Her mouth formed his name, but her heart refused to believe the sight, "Mako."

Heavy feet broke the earth and Bolin let out a tormented cry of anguish as he enveloped his brother's limp body with his arms. He tugged him from Kai's shoulder and fell into the muddy hill. Dirt and blood stained him as his brother's head fell back limp over his arms. Bolin hunkered down then, pulling his brother's face close to his neck as he cradling the older man and let out a hoarse throated sob.

Two nurses dashed past Korra. As one of them attempted to find a pulse the other began inspecting the bullet hole in Mako's body.

"He has a faint pulse," reported one of them. Bolin's face set with determination then. He pulled his brother fully into his arms and began hauling his body up the hill. Each step was slowed by the weight of the two boys sinking into the muddy hillside.

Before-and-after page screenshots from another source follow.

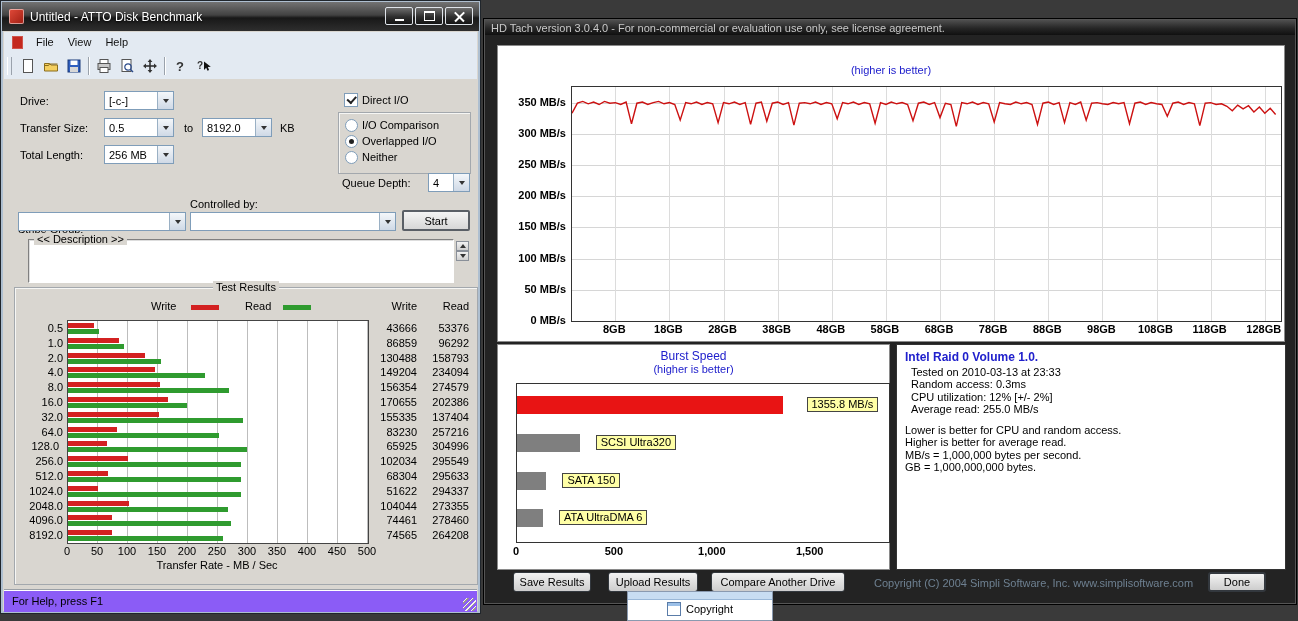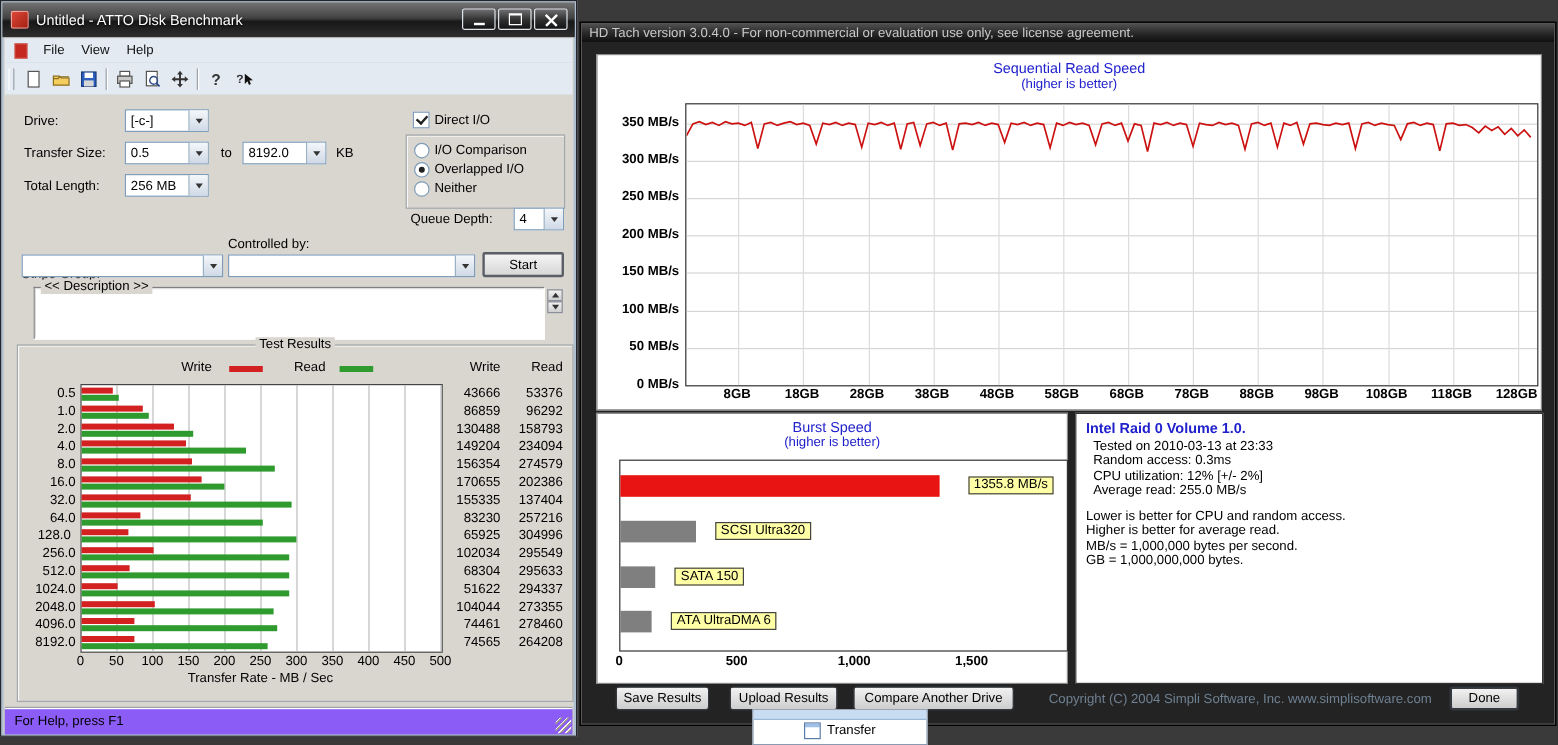--- a/index.html
+++ b/index.html
@@ -114,7 +114,6 @@
     </div>
 
     <div id="seq-panel" class="panel" style="left:13px;top:26px;width:788px;height:297px;">
-      <div class="panel-title" style="top:4px;">Sequential Read Speed</div>
       <div class="panel-sub" style="top:18px;">(higher is better)</div>
       <div id="seq-plot">
           <div class="hgrid" style="top: 202.8px;"></div>

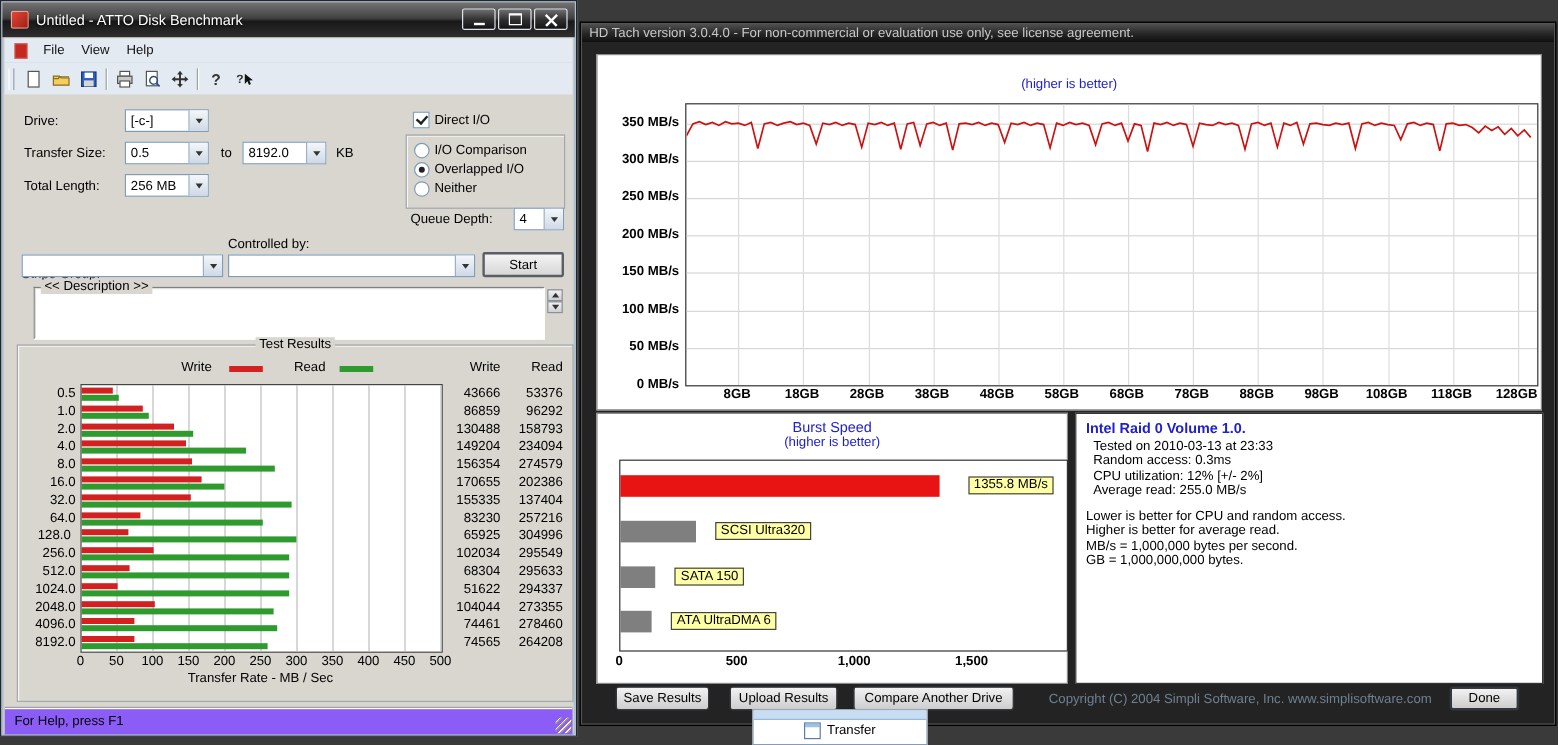--- a/index.html
+++ b/index.html
@@ -485,7 +485,7 @@
     <div class="selstrip"></div>
     <div class="row">
       <span class="tpl-icon"></span>
-      <span>Transfer</span>
+      <span>Copyright</span>
     </div>
   </div>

Korra looked over at the younger boy. The tattoos on his back exposed. His shirt torn. His face bloodied and scraped with pieces of glass visibly being washed away by the hands of rain, "I came as fast as I could," Kai lamented.

Korra nodded. Mako weighed a time and a half the weight of the slender framed boy. She didn't doubt he'd had to drag the heavy body every inch of the way, "I know."

"I'm so sorry. I tried so hard." Korra moved to the boy then, pulling him into a tight embrace.

"You did good." She reassured him. And he dropped his head against her chest, letting the rain wash over his weary body.

Korra watched the boys shoulders begin to shake. And she felt Iroh come to her side. He stood there with a gun in one hand and the recording device in the other.

Korra spoke with rain water dribbling from her lips, "If Mako dies. If Asami never forgives you. If the undead break down those fences and kill us all. It won't be because the undead killed us. It'll be because we stopped fighting."

The boy in the mud looked up at his courageous leader, "We take the inner wall." She locked eyes with Iroh and the flames burning in them were almost terrifying, "We take the inner wall tonight."